Task brief: After locating the line that contains "杨阮阮 | 目标: 40.51 -> 35.54" in the material below, copy that line and each one following it, exactly, up to the last line. Pictures stay out.

++++ Given data

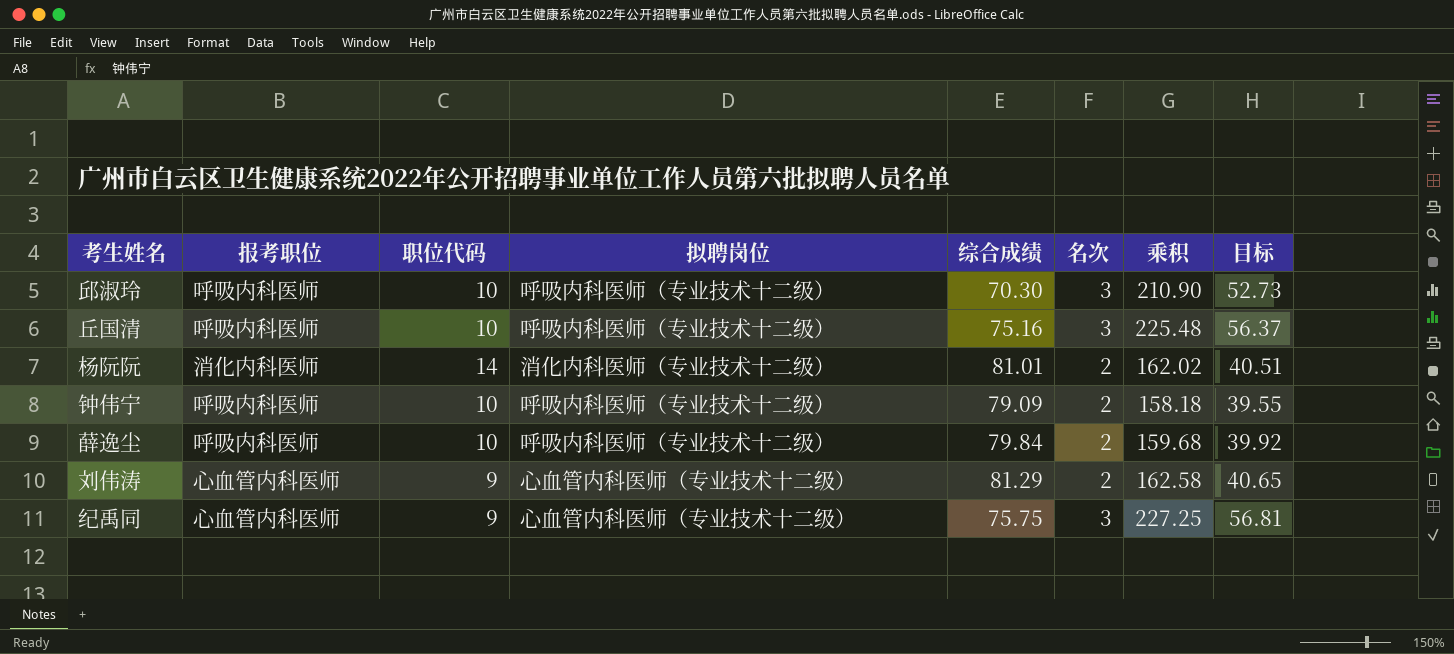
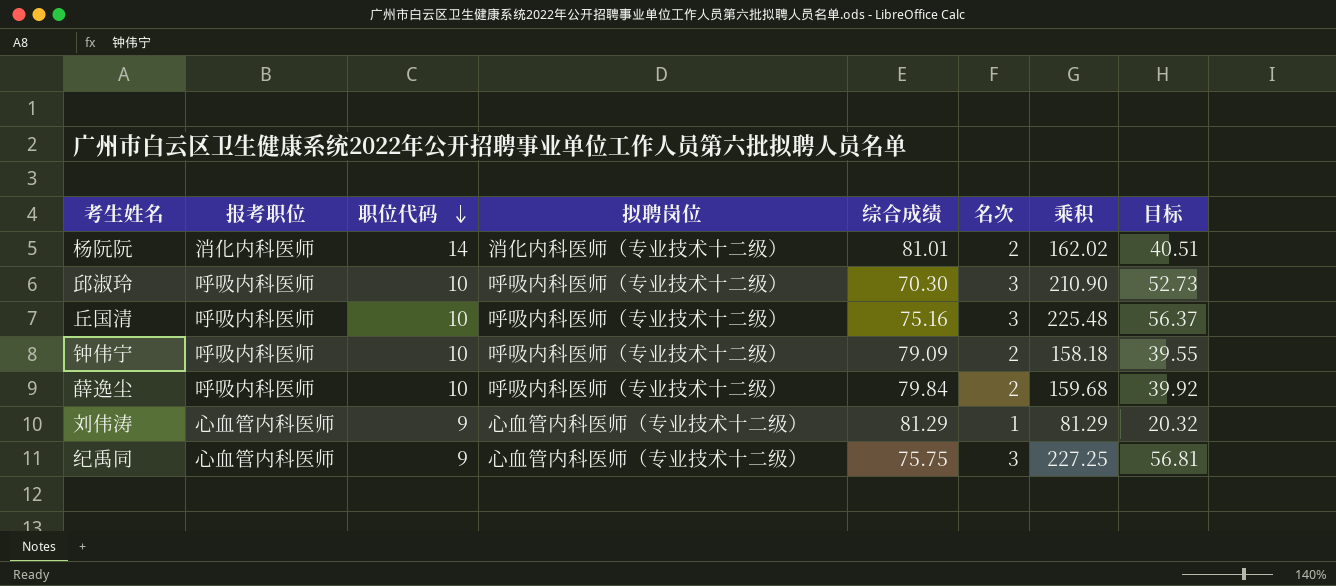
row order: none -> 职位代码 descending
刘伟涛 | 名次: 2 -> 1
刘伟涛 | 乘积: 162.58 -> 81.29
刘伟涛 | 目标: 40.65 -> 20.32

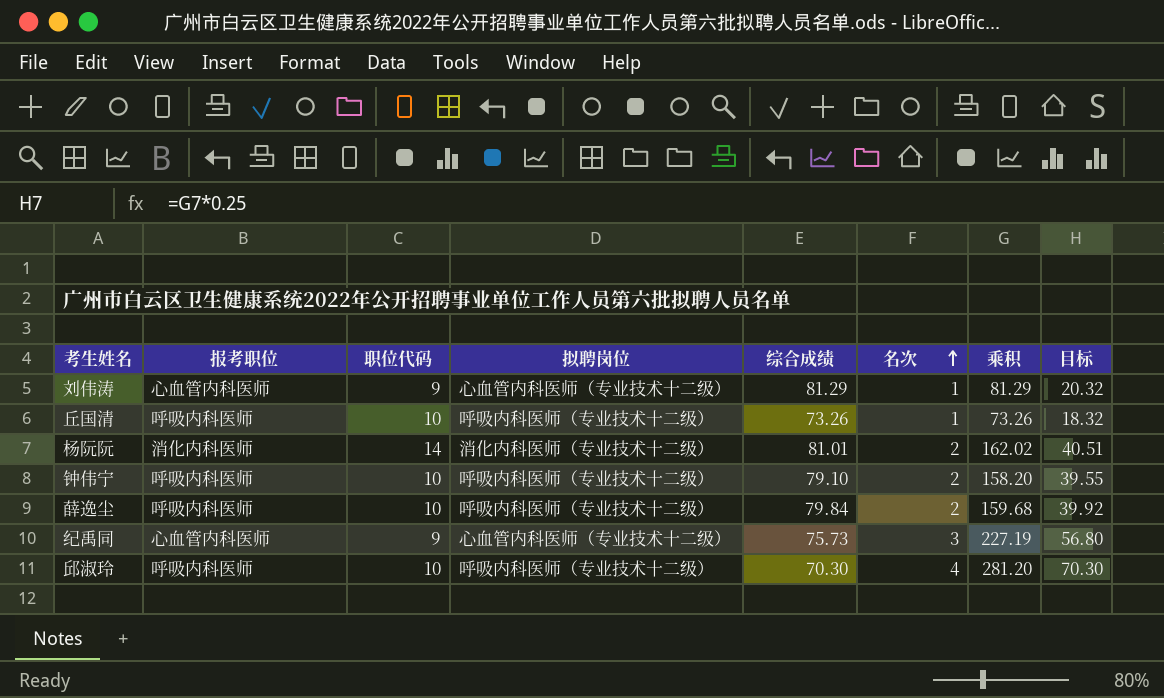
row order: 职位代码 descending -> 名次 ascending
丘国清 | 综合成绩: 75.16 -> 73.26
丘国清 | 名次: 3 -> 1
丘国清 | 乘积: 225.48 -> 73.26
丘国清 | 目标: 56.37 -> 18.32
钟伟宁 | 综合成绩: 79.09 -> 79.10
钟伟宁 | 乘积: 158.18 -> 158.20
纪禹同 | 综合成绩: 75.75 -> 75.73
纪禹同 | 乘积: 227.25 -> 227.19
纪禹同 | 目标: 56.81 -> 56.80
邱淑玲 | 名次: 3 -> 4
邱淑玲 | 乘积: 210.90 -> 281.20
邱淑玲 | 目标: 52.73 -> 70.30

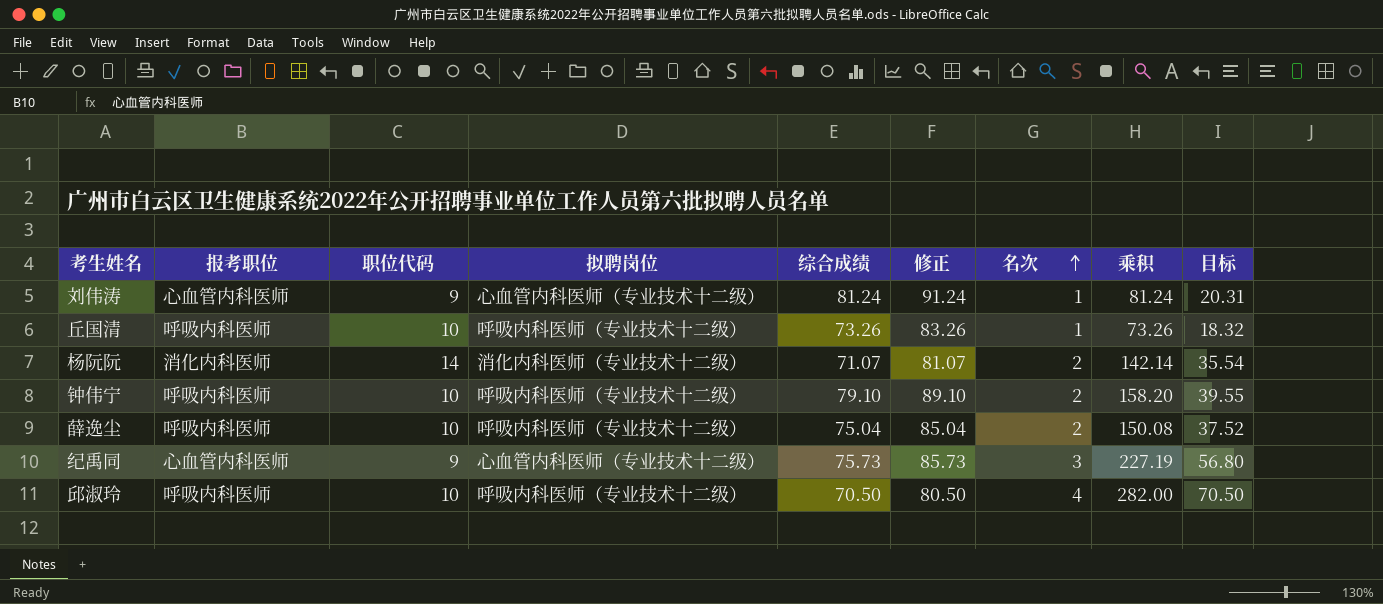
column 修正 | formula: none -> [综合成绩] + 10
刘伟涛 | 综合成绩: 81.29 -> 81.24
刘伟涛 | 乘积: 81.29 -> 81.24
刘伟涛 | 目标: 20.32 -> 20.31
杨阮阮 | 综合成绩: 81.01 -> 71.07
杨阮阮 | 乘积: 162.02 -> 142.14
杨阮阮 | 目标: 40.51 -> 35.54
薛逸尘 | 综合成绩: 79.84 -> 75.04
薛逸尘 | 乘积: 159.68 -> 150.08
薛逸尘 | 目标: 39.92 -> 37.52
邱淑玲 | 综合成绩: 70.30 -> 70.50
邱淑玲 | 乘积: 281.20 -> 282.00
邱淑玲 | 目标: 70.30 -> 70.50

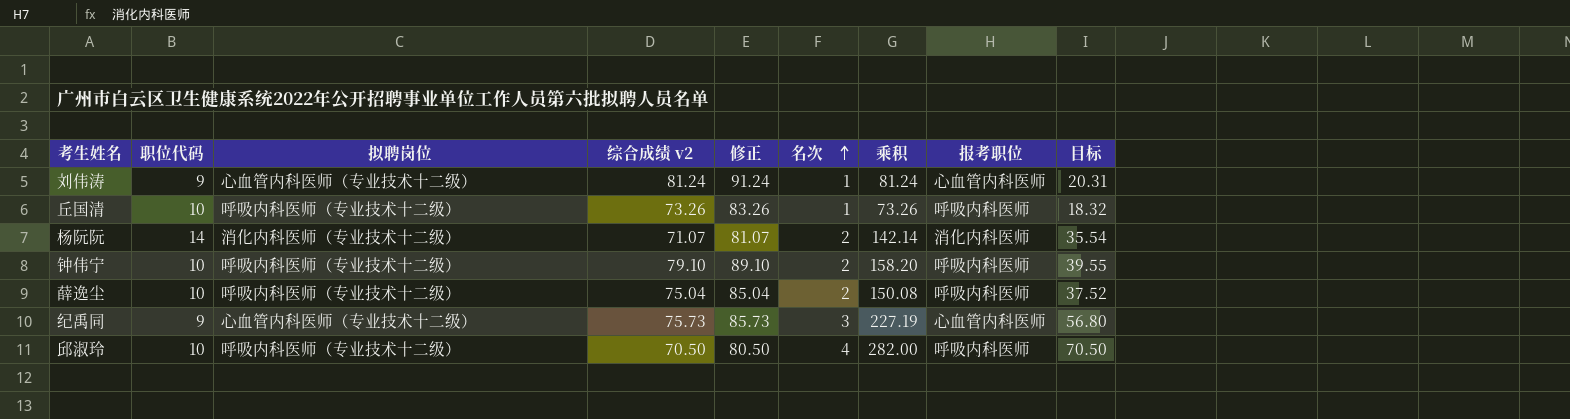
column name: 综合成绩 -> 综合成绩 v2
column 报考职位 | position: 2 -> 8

++++++++

Task output:
杨阮阮 | 目标: 40.51 -> 35.54
薛逸尘 | 综合成绩: 79.84 -> 75.04
薛逸尘 | 乘积: 159.68 -> 150.08
薛逸尘 | 目标: 39.92 -> 37.52
邱淑玲 | 综合成绩: 70.30 -> 70.50
邱淑玲 | 乘积: 281.20 -> 282.00
邱淑玲 | 目标: 70.30 -> 70.50

column name: 综合成绩 -> 综合成绩 v2
column 报考职位 | position: 2 -> 8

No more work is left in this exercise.